### [Task objective]
For the string "clean", find every matching line in the records and copy it.

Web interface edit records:

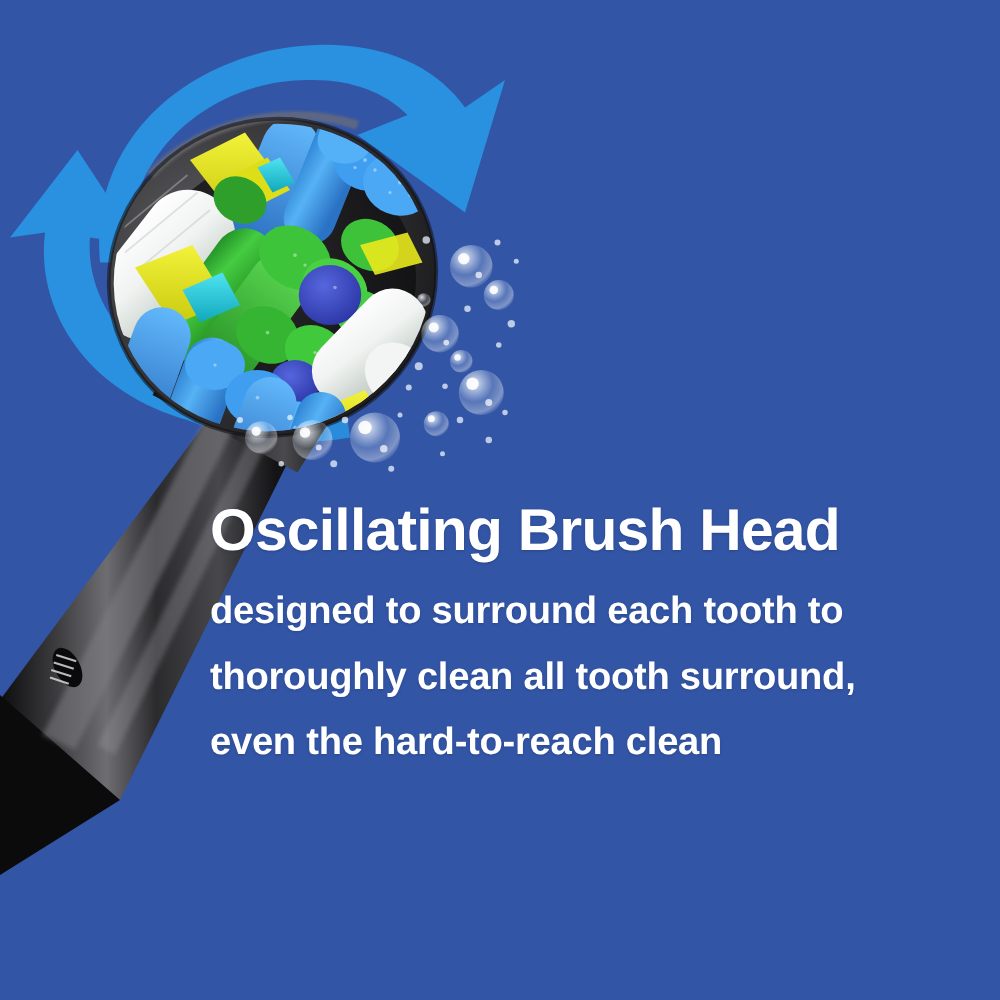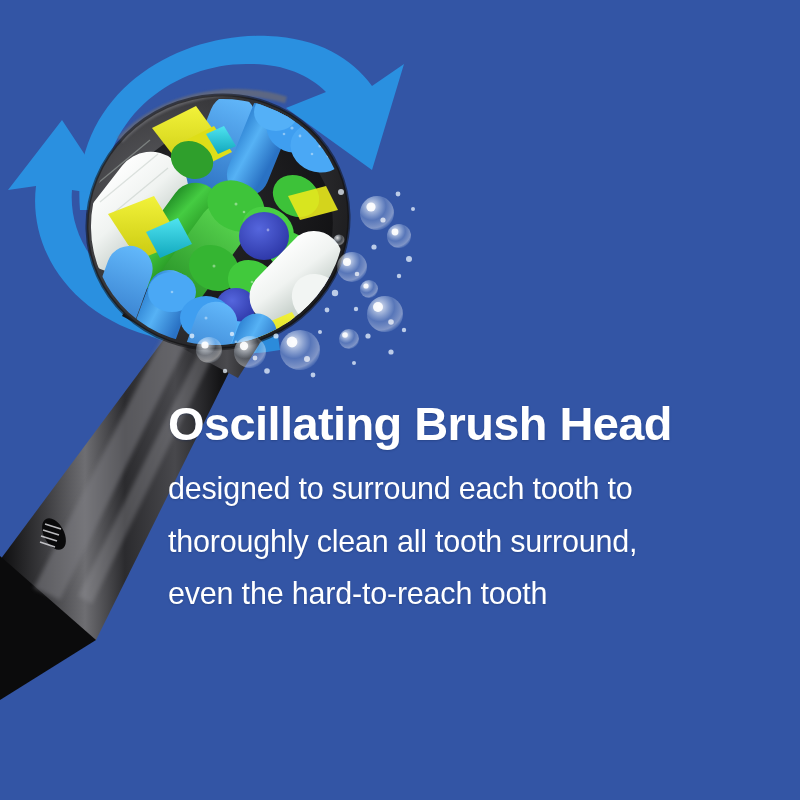--- a/index.html
+++ b/index.html
@@ -17,21 +17,21 @@
   #copy{
     position:absolute;left:168px;top:400px;width:620px;
     color:#ffffff;
   }
   #headline{
     font-size:47px;font-weight:bold;line-height:1.0;
     letter-spacing:-0.6px;white-space:nowrap;
     text-shadow:0 1px 2px rgba(20,40,90,.35);
   }
   .body-line{
-    font-size:30.5px;font-weight:normal;line-height:1.0;
+    font-size:30.5px;font-weight:bold;line-height:1.0;
     letter-spacing:-0.2px;white-space:nowrap;
     text-shadow:0 1px 2px rgba(20,40,90,.30);
   }
   #line1{margin-top:26px;}
   #line2{margin-top:22px;}
   #line3{margin-top:22px;}
 </style>
 </head>
 <body>
 
@@ -321,16 +321,16 @@
         <circle cx="404" cy="330" r="2.2"></circle>
         <circle cx="391" cy="352" r="2.6"></circle>
       </g>
     </g>
   </svg>
 
   <div id="copy">
     <div id="headline">Oscillating Brush Head</div>
     <div id="line1" class="body-line">designed to surround each tooth to</div>
     <div id="line2" class="body-line">thoroughly clean all tooth surround,</div>
-    <div id="line3" class="body-line">even the hard-to-reach tooth</div>
+    <div id="line3" class="body-line">even the hard-to-reach clean</div>
   </div>
 
 </div>
 
 </body></html>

### [Result for this exercise]
     <div id="line2" class="body-line">thoroughly clean all tooth surround,</div>
+    <div id="line3" class="body-line">even the hard-to-reach clean</div>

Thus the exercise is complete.